The beauty of being a tyrant, the Tyrant thought, was that he wasn’t subject to Judgment. Still, he wanted to know how he might be judged, were he to be judged, so he hired a distinguished commission of Learned Judges for the task. The Judges were placed in a harrowing situation: if they judged the Tyrant too harshly, they would face unthinkable consequences. If they were overly effusive in their praise, they would not be believed—and would likely face the exact same consequences. Thus, the position of Judge-Advisor was not a position coveted by the Learned Judge community—nor, however, was it one that could be easily shirked.

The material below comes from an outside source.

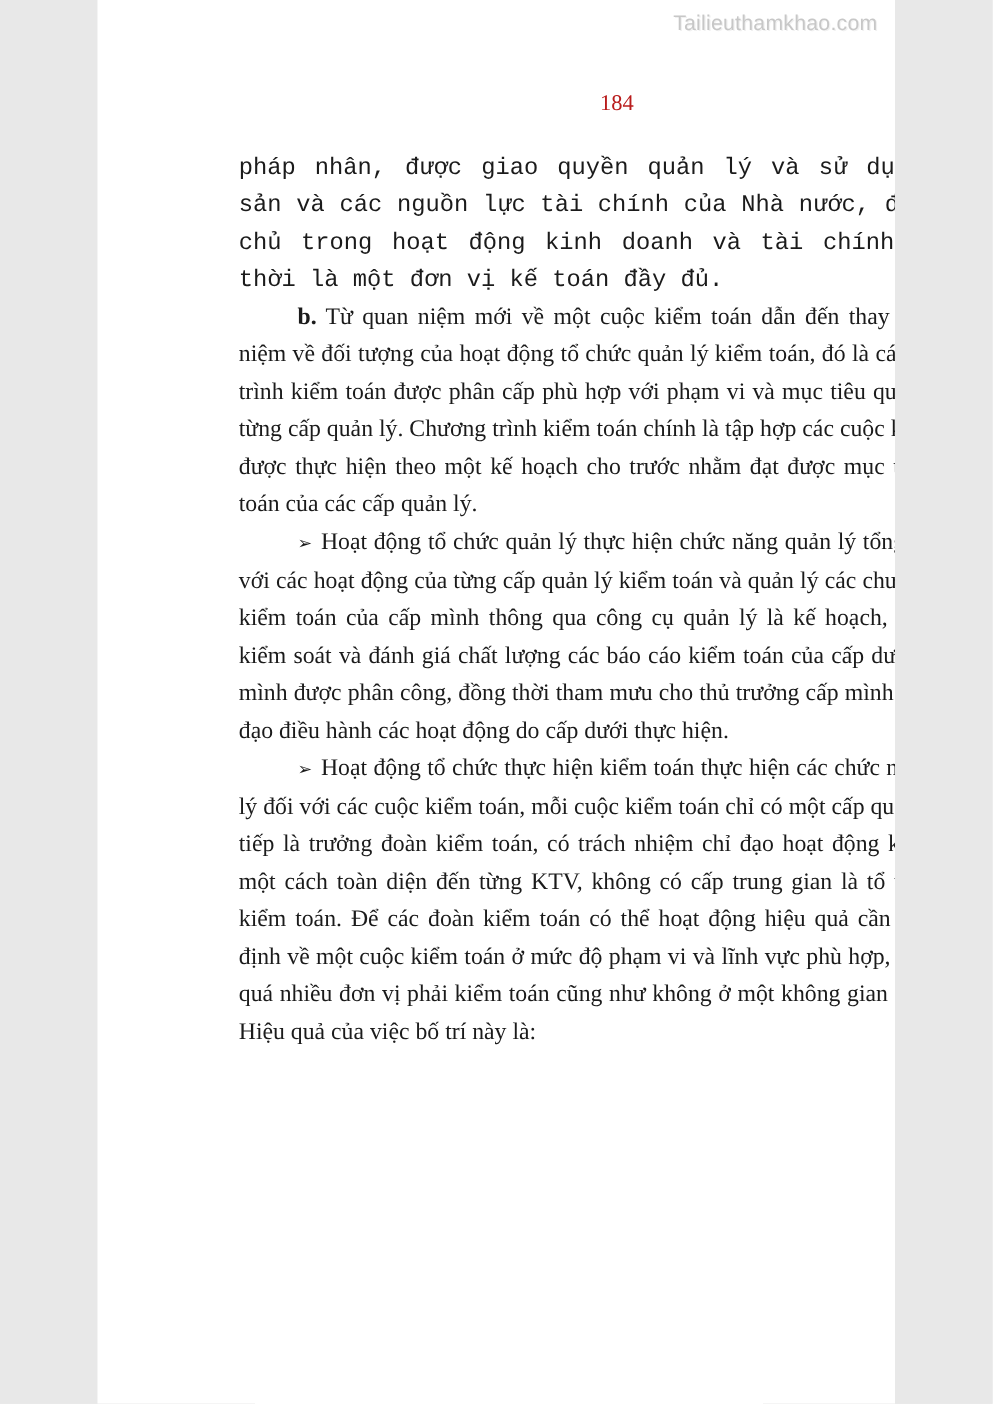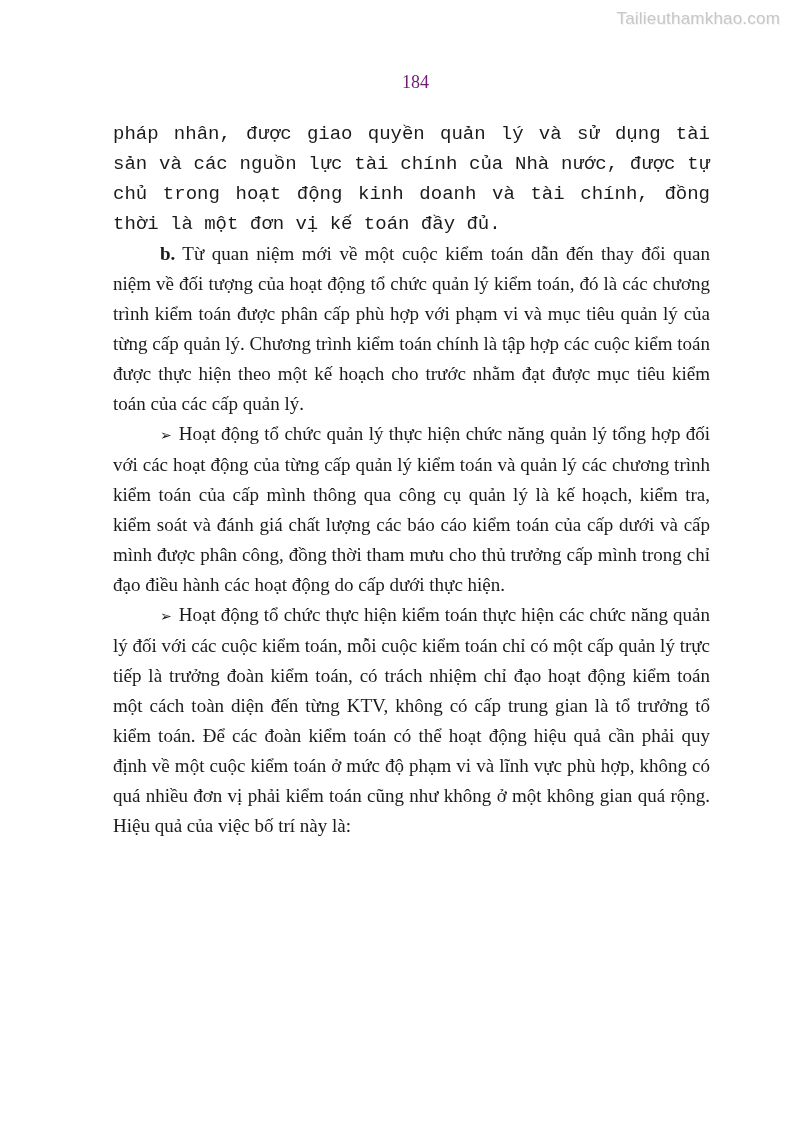"Tailieuthamkhao.com" .page { width: 794px -> 638px }
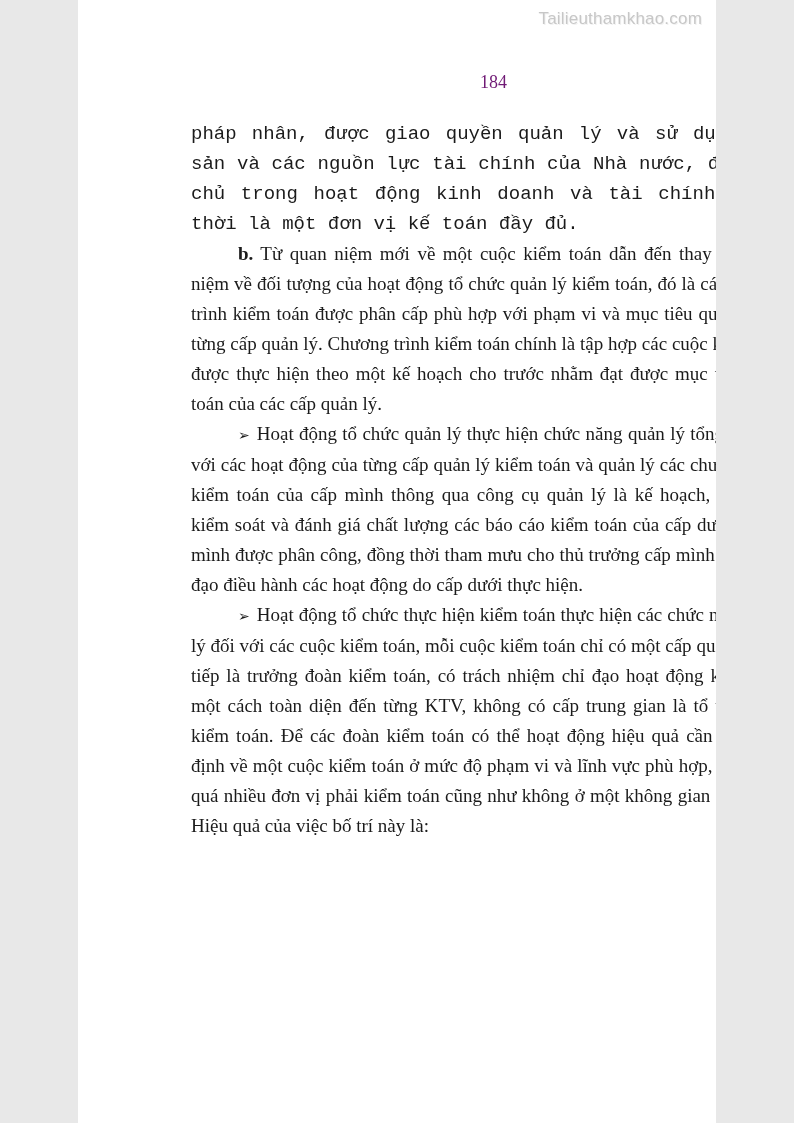"184" .page-number { color: #701a75 -> #b91c1c }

The Tyranny of the Magazine Women (I)

The Tyrant had his Issues with women. One day, he decided that he preferred the women on the pages of the international fashion magazines littering his bedchambers to the flesh-and-blood women of his country. So he cut out images of models from the magazines, and ordered the Magicians to bring these images to life. The Magicians cast their spells, but it didn’t take the Tyrant long to become frustrated with the magazine women. They proved difficult to deal with: moody, gossipy, and petulant. High-maintenance wasn’t the half of it. And they smoked, three packs a day, some of them, which drove him mad. They were beautiful, sure, with the kind of lustrously ad-ready hair shampoo execs depend upon to feed their families. And willing partners, on occasion, cowed by the unbounded force of the Tyrant’s power: the glare off his impeccably-pressed, medal-draped uniform, the sky-aimed jut of his chin, the all-consuming fire of his steely gaze. But he found them truly vexing, these women, and it took an uncommon display of restraint on the Tyrant’s part not to murder the Magicians en masse for having had the gall to conjure up such bitchy monsters.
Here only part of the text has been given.